In 1222, the Danish king Valdemar II attempted the second conquest of Saaremaa, this time establishing a stone fortress housing a strong garrison. The Danish stronghold was besieged and surrendered within five days, the Danish garrison returned to Reval, leaving bishop Albert of Riga' brother Theodoric and few others behind hostages as pledges for peace.
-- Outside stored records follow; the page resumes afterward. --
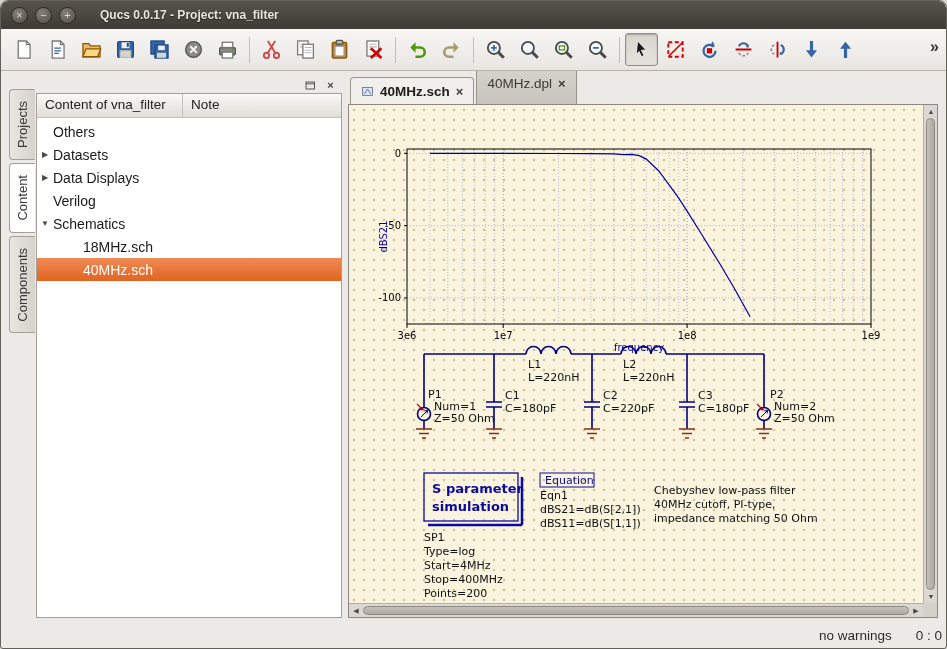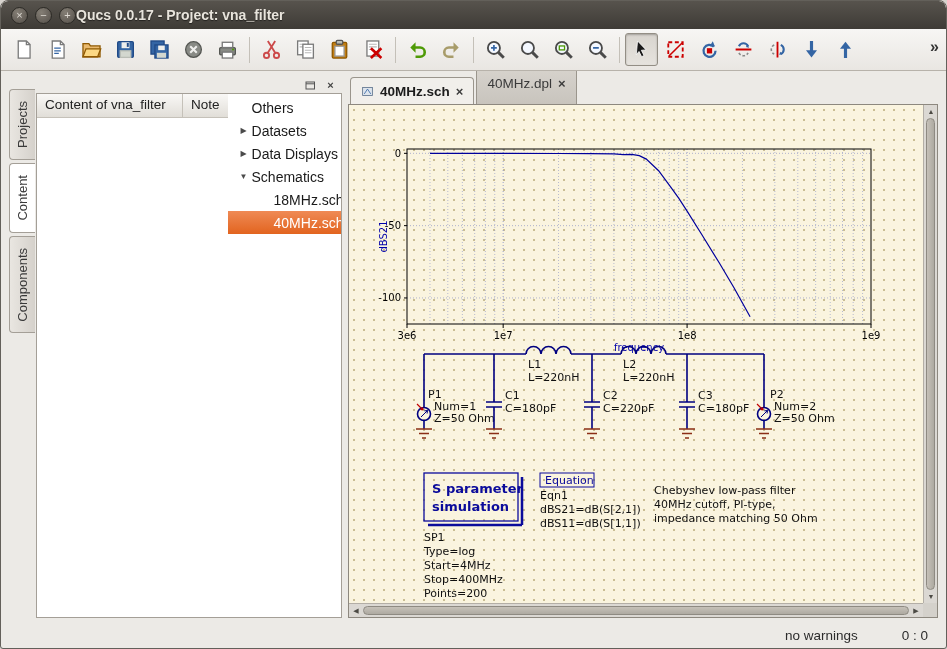--- a/index.html
+++ b/index.html
@@ -8,7 +8,7 @@
   .titlebar{height:28px;flex:none;background:linear-gradient(#57534d,#3e3b36);display:flex;align-items:center;padding:0 10px;border-radius:7px 7px 0 0}
   .winbtns{display:flex;gap:7px}
   .wbtn{width:17px;height:17px;border-radius:50%;background:radial-gradient(circle at 35% 30%,#847e75,#544f49);border:1px solid #2c2a26;color:#ddd9d2;font-size:11px;line-height:15px;text-align:center;cursor:pointer}
-  .title{color:#e8e4dc;font-size:14px;font-weight:bold;text-shadow:0 1px 1px rgba(0,0,0,.5)}
+  .title{color:#e8e4dc;font-size:12px;font-weight:bold;margin-left:24px;text-shadow:0 1px 1px rgba(0,0,0,.5)}
   .toolbar{height:42px;flex:none;background:linear-gradient(#f7f6f4,#e9e6e2);border-bottom:1px solid #b7b2aa;display:flex;align-items:center;padding:0 6px;gap:1px;position:relative}
   .tbtn{width:33px;height:33px;border:1px solid transparent;background:transparent;display:flex;align-items:center;justify-content:center;border-radius:3px;cursor:pointer;flex:none}
   .tbtn svg{width:21px;height:21px}

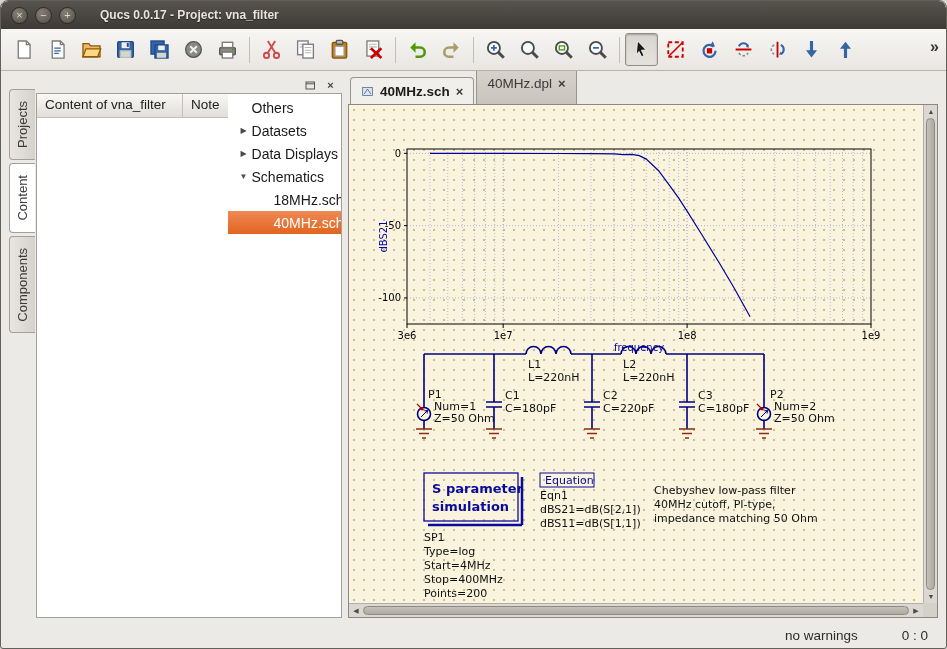--- a/index.html
+++ b/index.html
@@ -23,7 +23,7 @@
   .sidebar{width:306px;flex:none;display:flex;flex-direction:column}
   .dock-header{height:16px;flex:none;display:flex;justify-content:flex-end;align-items:center;gap:7px;padding:0 5px}
   .dockbtn{width:13px;height:13px;display:flex;align-items:center;justify-content:center;font-size:11px;font-weight:bold;color:#444;cursor:pointer;line-height:1}
-  .tree-panel{flex:1;background:#fff;border:1px solid #a49f97;display:flex;flex-direction:row;overflow:hidden}
+  .tree-panel{flex:1;background:#fff;border:1px solid #a49f97;display:flex;flex-direction:column;overflow:hidden}
   .tree-header{height:24px;flex:none;display:flex;background:linear-gradient(#f9f8f6,#e1ded8);border-bottom:1px solid #c5c1b9;font-size:13.5px;color:#222}
   .tree-header .th{padding:3px 8px;white-space:nowrap}
   .tree-header .th.main-col{width:146px;border-right:1px solid #c5c1b9}

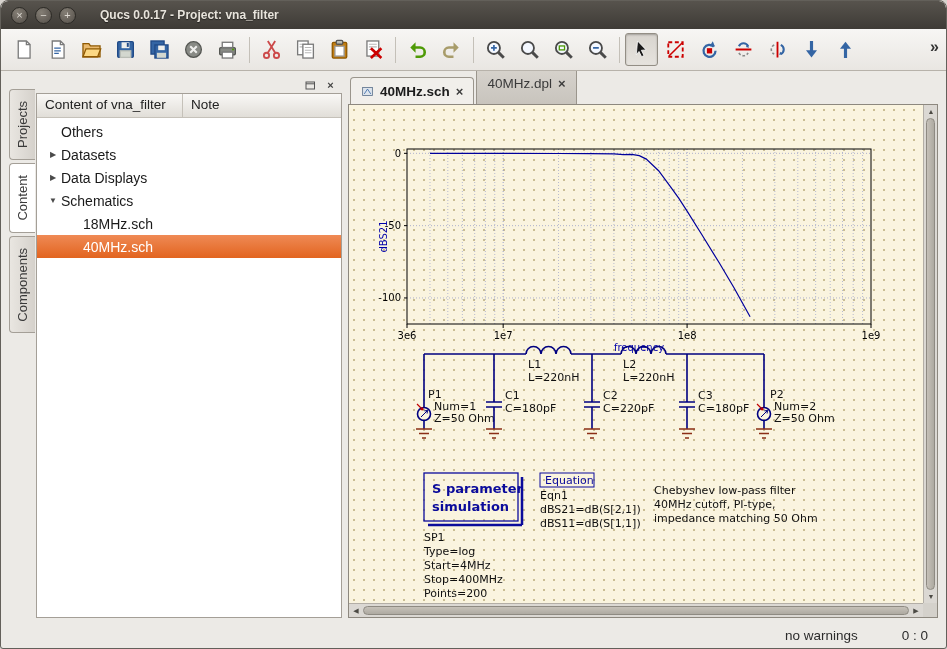--- a/index.html
+++ b/index.html
@@ -28,7 +28,7 @@
   .tree-header .th{padding:3px 8px;white-space:nowrap}
   .tree-header .th.main-col{width:146px;border-right:1px solid #c5c1b9}
   .tree-body{flex:1;font-size:14px;color:#1a1a1a;padding-top:2px}
-  .trow{height:23px;display:flex;align-items:center;padding-left:8px;cursor:pointer;white-space:nowrap}
+  .trow{height:23px;display:flex;align-items:center;cursor:pointer;white-space:nowrap}
   .trow .expander{width:16px;font-size:8px;color:#4a4a4a;text-align:center;flex:none}
   .trow.child{padding-left:46px}
   .trow.sel{background:linear-gradient(#ef8a55,#e2641f);color:#fff}

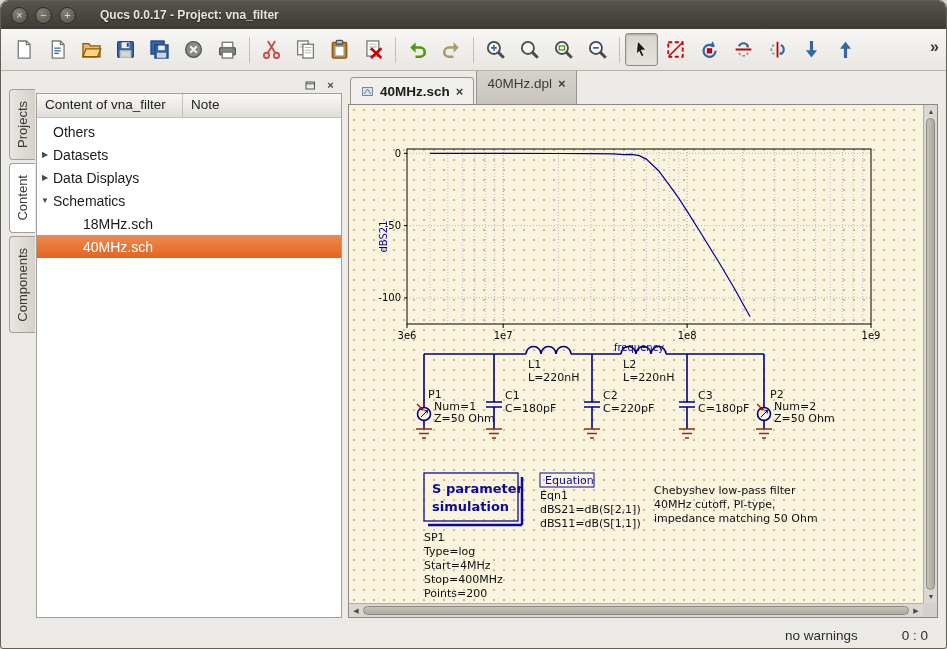--- a/index.html
+++ b/index.html
@@ -286,6 +286,10 @@
               <span>Data Displays</span>
             </div>
           <div class="trow">
+              <span class="expander"></span>
+              <span>Verilog</span>
+            </div>
+          <div class="trow">
               <span class="expander">▼</span>
               <span>Schematics</span>
             </div>

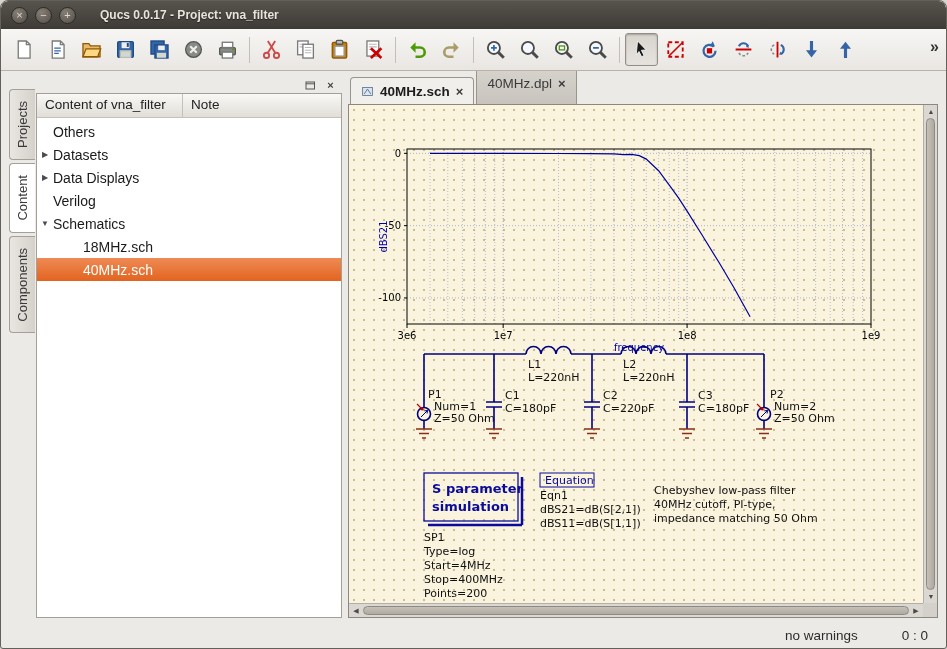--- a/index.html
+++ b/index.html
@@ -46,7 +46,7 @@
   .sb-btn{width:14px;height:13px;font-size:7px;color:#4c4a44;display:flex;align-items:center;justify-content:center;cursor:pointer;flex:none}
   .vthumb{flex:1;margin:0 2px;background:linear-gradient(90deg,#c6c1b9,#aeaaa1);border:1px solid #8e8a82;border-radius:6px;cursor:pointer}
   .hthumb{flex:1;margin:2px 0;background:linear-gradient(#c6c1b9,#aeaaa1);border:1px solid #8e8a82;border-radius:6px;cursor:pointer}
-  .statusbar{height:26px;flex:none;display:flex;align-items:center;justify-content:flex-end;gap:44px;padding:0 18px;font-size:13.5px;color:#2c2c2c}
+  .statusbar{height:26px;flex:none;display:flex;align-items:center;justify-content:flex-end;gap:24px;padding:0 4px;font-size:13.5px;color:#2c2c2c}
   svg text{font-family:"DejaVu Sans",sans-serif}
   .clabel{font-size:11px;fill:#111}
   .simtitle{font-size:13px;font-weight:bold;fill:#0b0b9b}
The castle was leveled to the ground by Oeselians.

In 1227, the Livonian Brothers of the Sword, and Bishop Albert of Livonia organized a combined attack against Saaremaa. After the destruction of Muhu Stronghold and surrender of Valjala Stronghold, the Oeselians formally accepted Christianity.

In 1236, after the defeat of the Livonian Brothers of the Sword in the Battle of Saule, military action on Saaremaa broke out again.

Oeselians accepted Christianity again by signing treaties with the Livonian Order's Master Andreas de Velven and the Bishopric of Ösel-Wiek in 1241, setting penalties for pagan rituals. The next treaty was signed in 1255 by the Master of the Order, Anno Sangerhausenn, and, on behalf of the Oeselians, by elders whose "names" (or declaration?) had been phonetically transcribed by Latin scribes as Ylle, Culle, Enu, Muntelene, Tappete, Yalde, Melete, and Cake. The treaty granted several extraordinary rights to the Oeselians. The 1255 treaty included unique clauses concerning the ownership and inheritance of land, the social system, and exemption from certain restrictive religious observances.

In 1261, warfare continued as the Oeselians had again renounced Christianity and killed all the Germans on the island. A peace treaty was signed after the united forces of the Livonian Order, the Bishopric of Ösel-Wiek, the forces of Danish Estonia including mainland Estonians and Latvians defeated the Oeselians by conquering the Kaarma stronghold. Soon thereafter, the Livonian Order established a stone fort at Pöide.

On 24 July 1343, during St. George's Night Uprising, the Oeselians killed all the Germans on the island, drowned all the clerics and started to besiege the Livonian Order's castle at Pöide. The Oeselians levelled the castle and killed all the defenders. In February 1344, Burchard von Dreileben led a campaign over the frozen sea to Saaremaa. The Oeselians' stronghold was conquered and their leader Vesse was hanged. In the early spring of 1345, the next campaign of the Livonian Order took place that ended with a treaty mentioned in the Chronicle of Hermann von Wartberge and the Novgorod First Chronicle. Saaremaa remained the vassal of the master of the Livonian Order, and the Bishopric of Ösel-Wiek. In 1559, after the fall of the Livonian order in Livonian War, the Bishopric of Ösel-Wiek sold Saaremaa to Frederick II of Denmark, who resigned the lands to his brother Duke Magnus of Holstein until the island was taken back to the direct administration of Denmark and in 1645 became a part of Sweden by the Treaty of Brömsebro.